Exercise description: As the answer, give every line of the records that includes the word "subtotal".

Revision comparison data:

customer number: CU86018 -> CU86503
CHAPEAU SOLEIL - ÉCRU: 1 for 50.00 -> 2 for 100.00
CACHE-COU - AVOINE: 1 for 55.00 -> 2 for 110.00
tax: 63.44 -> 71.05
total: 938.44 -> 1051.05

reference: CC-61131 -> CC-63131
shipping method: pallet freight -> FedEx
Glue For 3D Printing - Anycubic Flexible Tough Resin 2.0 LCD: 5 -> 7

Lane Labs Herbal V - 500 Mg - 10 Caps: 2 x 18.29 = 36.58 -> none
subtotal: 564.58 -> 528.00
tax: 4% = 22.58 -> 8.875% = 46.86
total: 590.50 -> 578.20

...

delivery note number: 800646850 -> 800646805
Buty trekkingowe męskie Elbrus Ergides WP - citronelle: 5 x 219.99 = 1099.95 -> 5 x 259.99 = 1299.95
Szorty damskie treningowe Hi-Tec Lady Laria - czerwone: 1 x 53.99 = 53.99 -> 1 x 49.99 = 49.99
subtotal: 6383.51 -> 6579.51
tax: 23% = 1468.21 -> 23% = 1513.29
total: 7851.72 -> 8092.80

Your response:
subtotal: 564.58 -> 528.00
subtotal: 6383.51 -> 6579.51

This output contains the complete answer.